▶ **Task directions**
Each line of the listing that contains "none" should be found and copied.
┌──
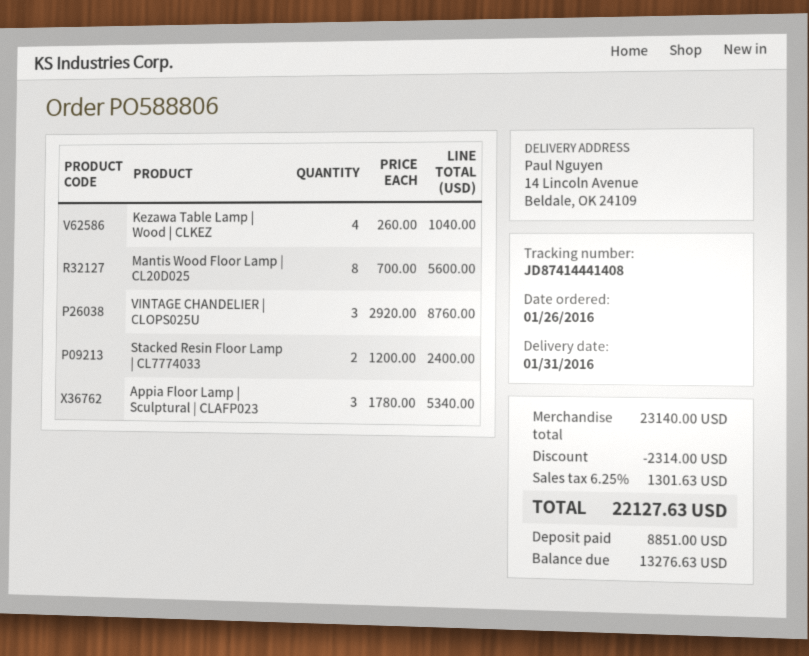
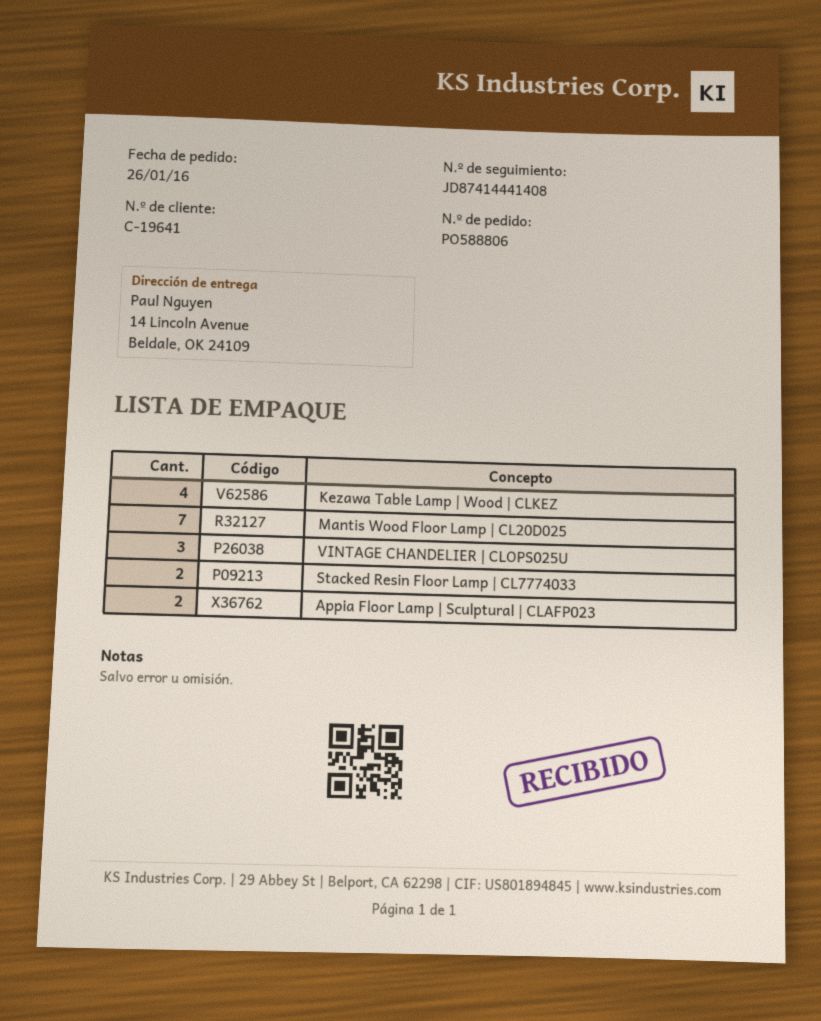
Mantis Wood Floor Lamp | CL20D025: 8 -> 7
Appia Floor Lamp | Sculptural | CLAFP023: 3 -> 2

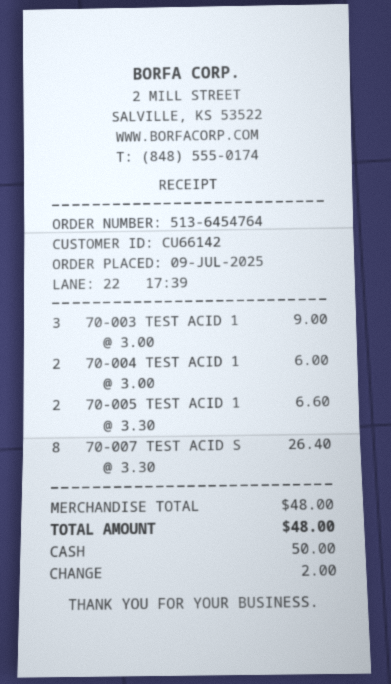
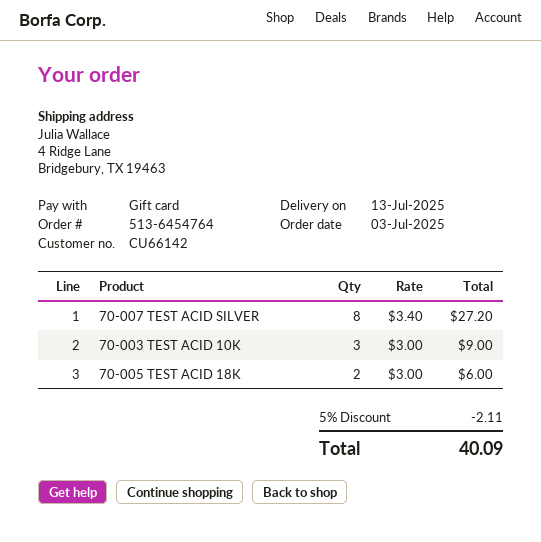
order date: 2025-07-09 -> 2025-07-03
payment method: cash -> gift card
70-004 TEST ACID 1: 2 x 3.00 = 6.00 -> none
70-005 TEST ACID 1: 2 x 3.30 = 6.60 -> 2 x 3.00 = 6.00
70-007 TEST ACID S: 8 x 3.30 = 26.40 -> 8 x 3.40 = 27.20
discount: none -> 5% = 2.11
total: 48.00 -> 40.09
└──
▶ **Solved exercise**
70-004 TEST ACID 1: 2 x 3.00 = 6.00 -> none
discount: none -> 5% = 2.11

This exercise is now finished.